We know from above that a moderate amount of both saturated and unsaturated fats including good quality EFA’s are needed by the body. The fats that really need to be avoided are Hydrogenated or Trans fats It is a byproduct of hydrogenation, where a polyunsaturated oil is turned into a butter like consistency to mimic a saturated fat and make it shelf stable preventing rancidity. This is what you see in commercially available margarines, vegetable shortenings and baked goods.

As a thumb rule these are the following things you can keep in mind when picking up fat sources for consumption:

  1. Try to use a variety of fats in your diet to get the benefits of all.
  2. Use ghee, avocado and grape seed oil for high temperature cooking, olive oil and coconut oil for medium temperature cooking as well as for salad dressings and use flax seed oil/walnut oil only for dressings.
  3. Always pick up polyunsaturated oils in dark glass bottles and if possible organic and cold pressed.
  4. Try to consume more of plant based fats from seeds like chia, flax, hemp, sesame and avocados in your diet regularly to get good fats from whole foods. (Flax should be used ground for absorption of oils in the body).
  5. Minimize the consumption of animal based fats especially red meats as they contain are known to cause inflammation in the body with the exception of ghee and oily fish.
  6. Ensure the consumption of Omega3 in your diet and also consider supplementation as omega 3 has been linked to many benefits including reducing inflammation, supporting mental health and nervous system as well.

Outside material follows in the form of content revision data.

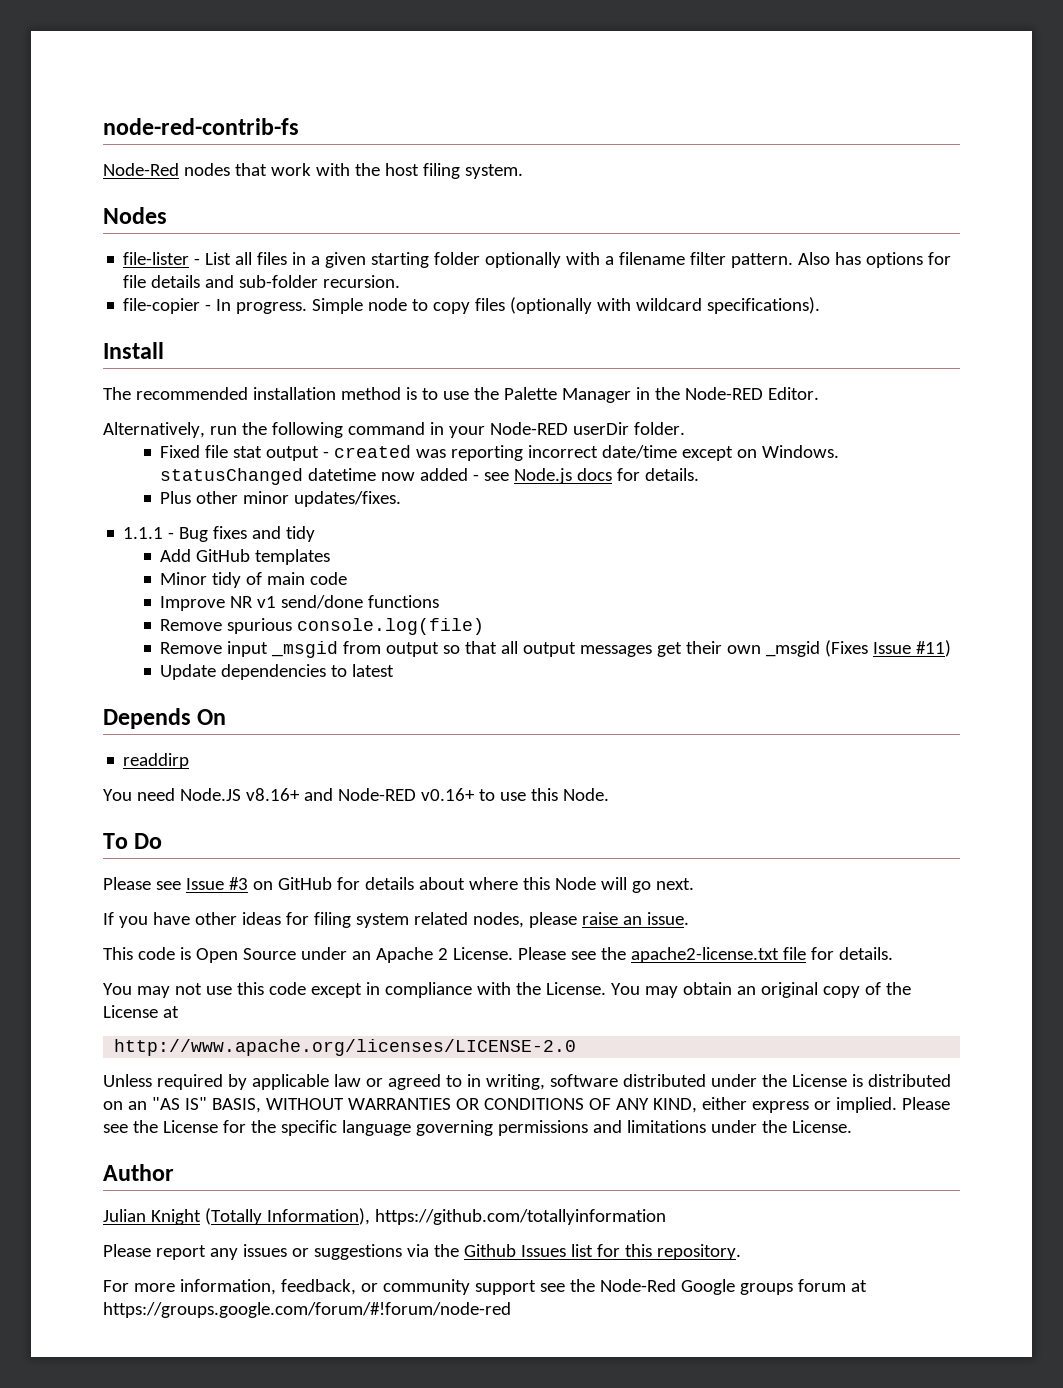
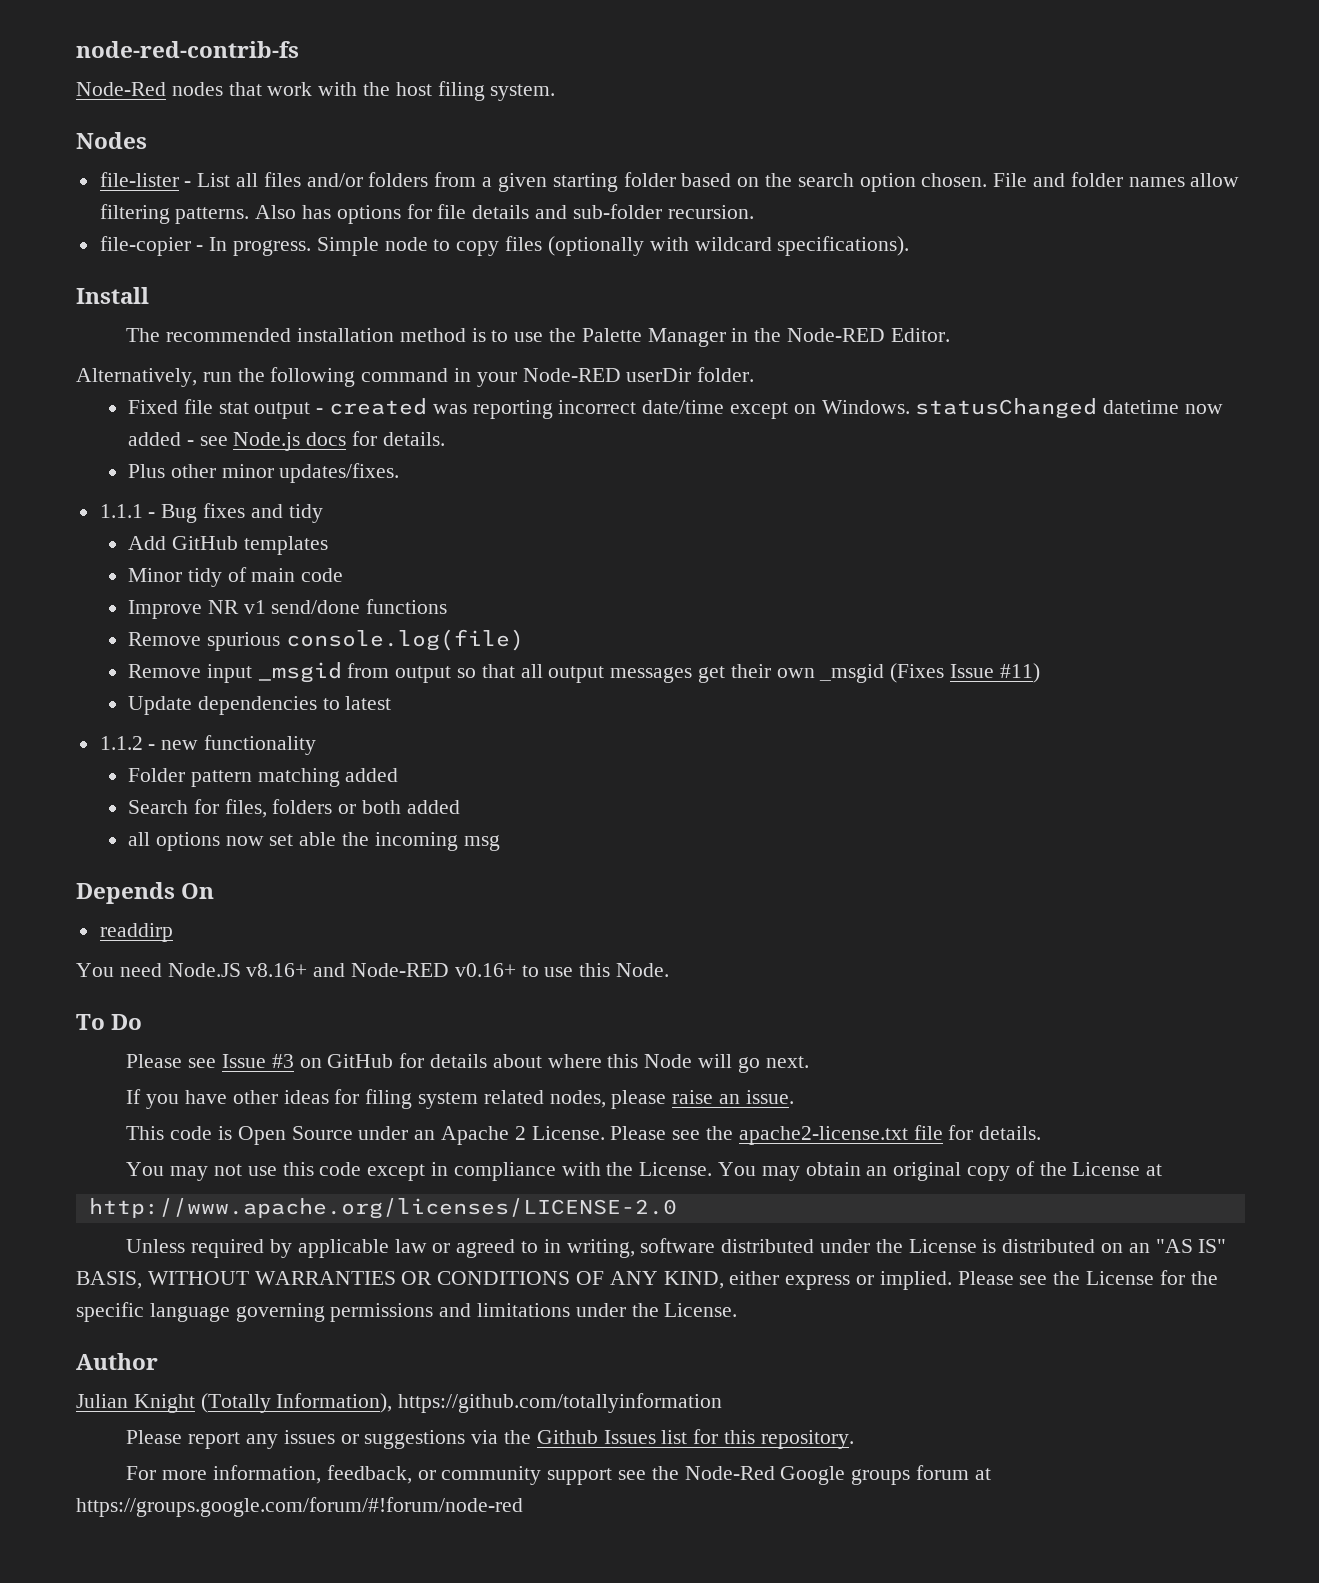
- file-lister - List all files in a given starting folder optionally with a filename filter pattern.
+ file-lister - List all files and/or folders from a given starting folder based on the search option chosen. File and folder names allow filtering patterns.
+ 1.1.2 - new functionality
+ Folder pattern matching added
+ Search for files, folders or both added
+ all options now set able the incoming msg

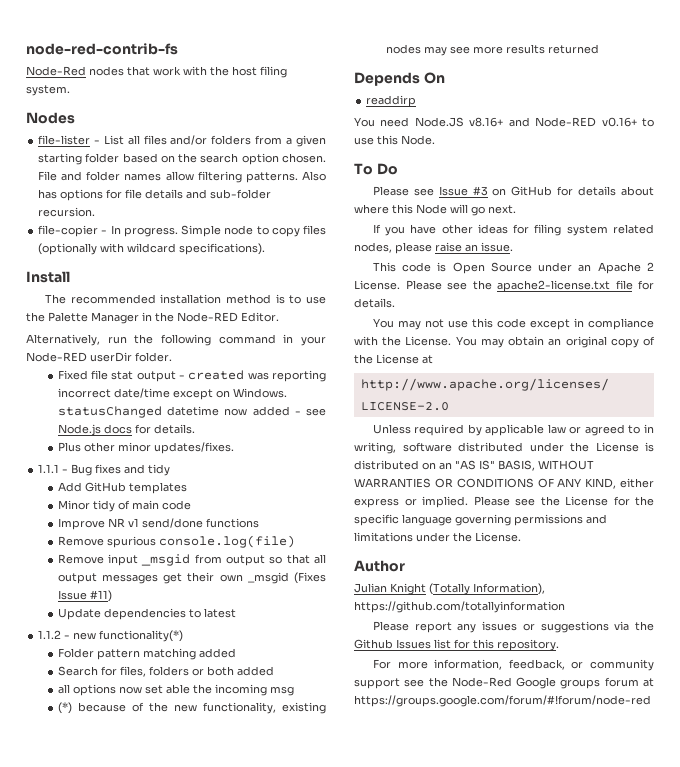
- 1.1.2 - new functionality
+ 1.1.2 - new functionality(*)
+ (*) because of the new functionality, existing nodes may see more results returned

It can be overwhelming to choose the right oils and fats for consumption, when there is so much information out there about nutrition and it keeps changing with each new research study that is released. A simpler way to approach your diet including fats in general is to eat whole foods as much as possible. Choose fats that have been used by ancient cultures for cooking and rely on whole foods as good sources. Or simply follow what Michael Pollen says “Eat Foods, Mostly Plants”. Keep in mind he’s telling you to eat real whole foods.